Neuraxle Select Columns in Pandas DataFrame


Whats the NeurAxle way to select a subset of columns from a dataset? This is how i am doing it via sklearn:

class ColumnSelectTransformer(BaseEstimator, TransformerMixin):
    def __init__(self, columns):
        self.columns = columns

    def fit(self, X, y=None):
        return self

    def transform(self, X):
        if not isinstance(X, pd.DataFrame):
            X = pd.DataFrame(X)
        return X[self.columns]



# Set up SIMPLE FEATURES
simple_cols = ['BEDCERT', 'RESTOT', 'INHOSP', 'CCRC_FACIL',
               'SFF', 'CHOW_LAST_12MOS', 'SPRINKLER_STATUS',
               'EXP_TOTAL', 'ADJ_TOTAL']
    
simple_features = Pipeline([
    ('cst', ColumnSelectTransformer(simple_cols)),
    ('impute', SimpleImputer())
])

EDIT:-

I think this is one solution but im not 100% convinced.

class ColumnSelectTransformer(BaseTransformer, ForceHandleMixin):

    def __init__(self, required_columns):
        BaseTransformer.__init__(self)
        ForceHandleMixin.__init__(self)
        self.required_columns = required_columns

    def inverse_transform(self, processed_outputs):
        pass

    def fit(self, X, y=None):
        return self

    def transform(self, X):
        if not isinstance(X, pd.DataFrame):
            X = pd.DataFrame(X)
        return X[self.required_columns]

Solution

  • Update: this was fixed. See usage example of the column transformer here: https://www.neuraxle.org/stable/examples/sklearn/plot_cyclical_feature_engineering.html#sphx-glr-examples-sklearn-plot-cyclical-feature-engineering-py


    There is already an issue for this: https://github.com/Neuraxio/Neuraxle/issues/168

    I would be tempted to not use Pandas for now, and instead use the provided ColumnTransformer: https://www.neuraxle.org/stable/api/neuraxle.steps.column_transformer.html

    If you get to fully code (and properly unit test) your Pandas Transformer, we'd be glad to have your contribution by opening a pull request on Neuraxle and adding you as a contributor.

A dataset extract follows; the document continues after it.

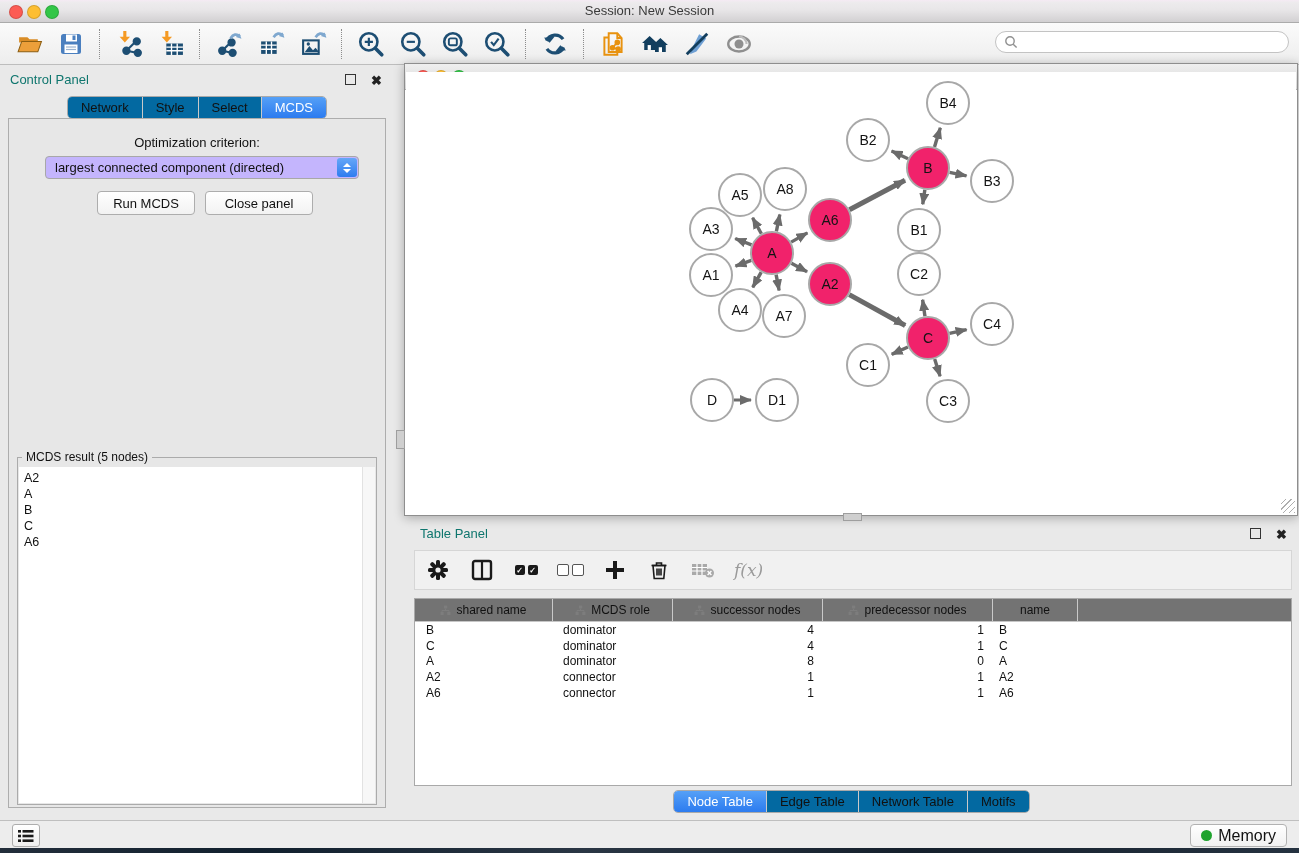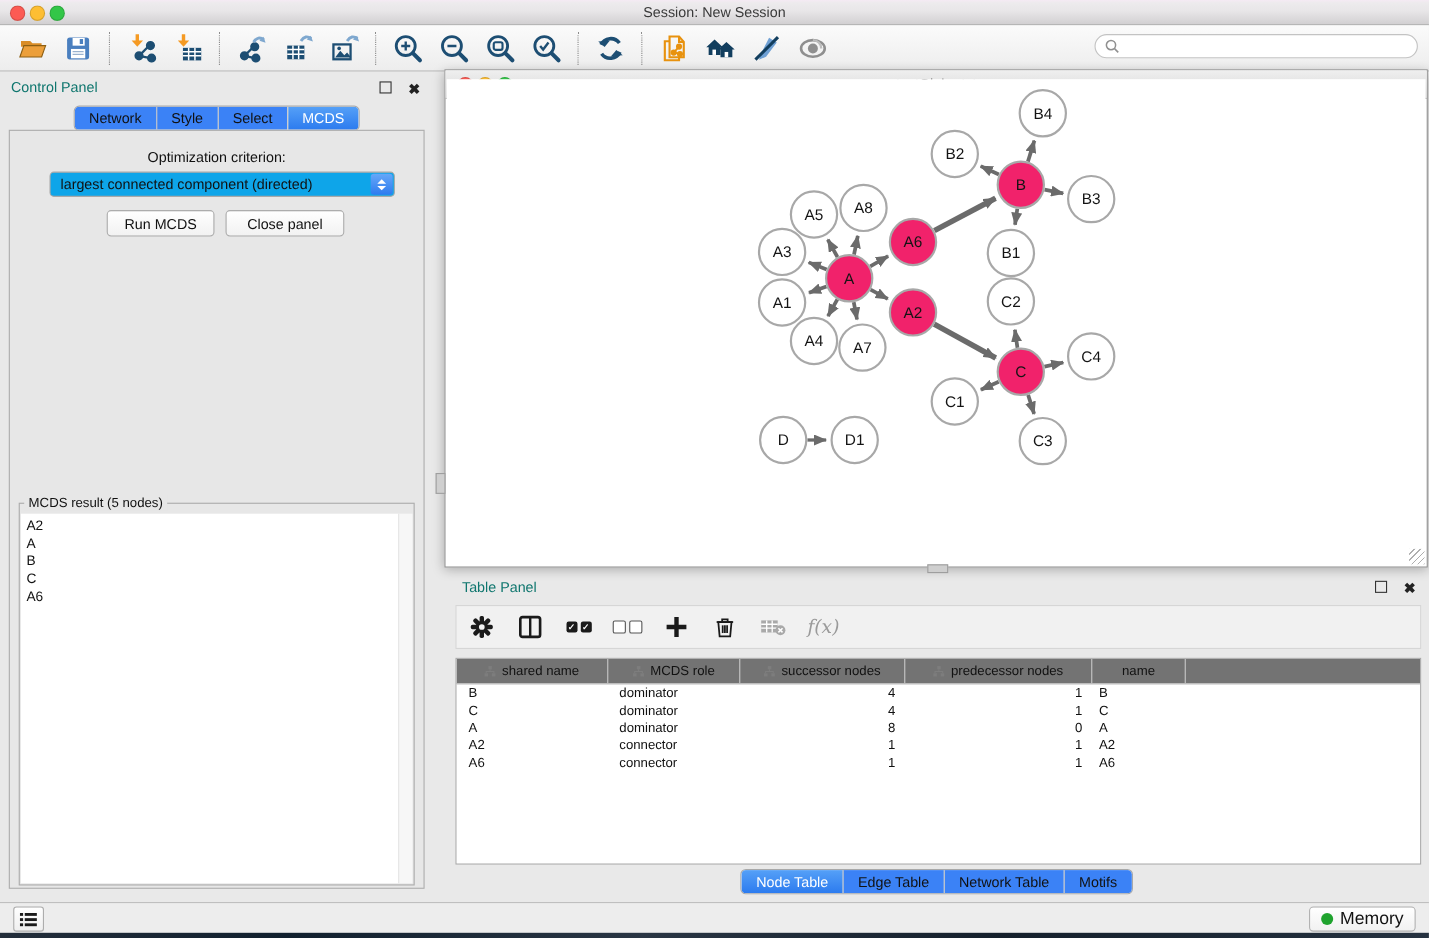"Network" .seg { background: #3b82f6 -> #0369a1 }
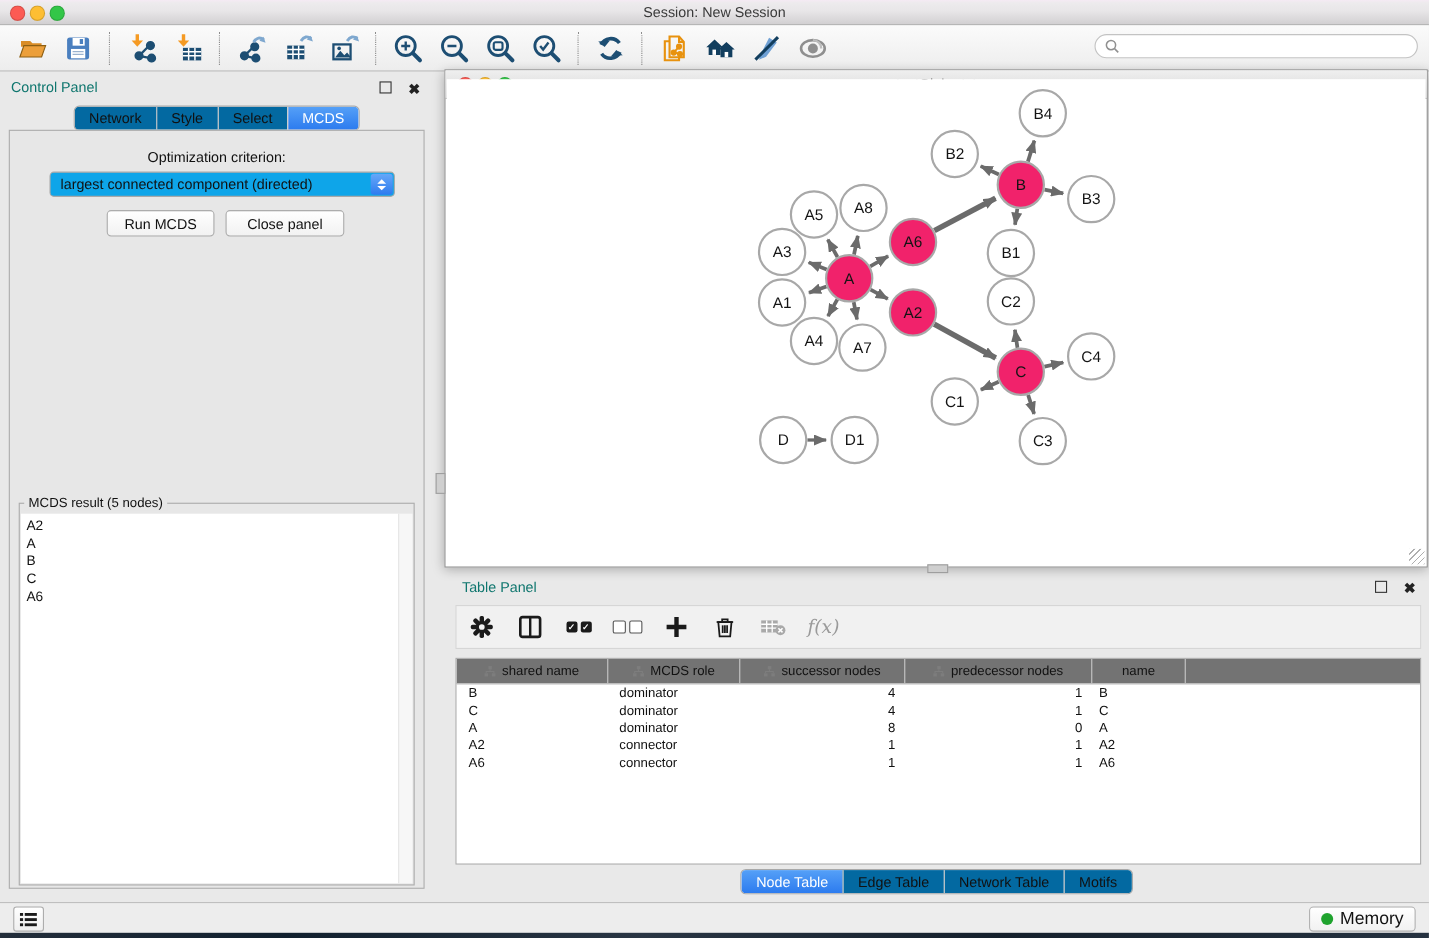"largest connected component (directed)" #opt-select { background: #0ea5e9 -> #c4b5fd }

    Until then, you could code a simple PandasToNumpy step that would return the .values in a call to transform, and then using the existing ColumnTransformer of Neuraxle by providing the integers of the desired columns instead of the strings.

    Also note that you can inherit from the NonFittableMixin to override the fit as a return self without additional code.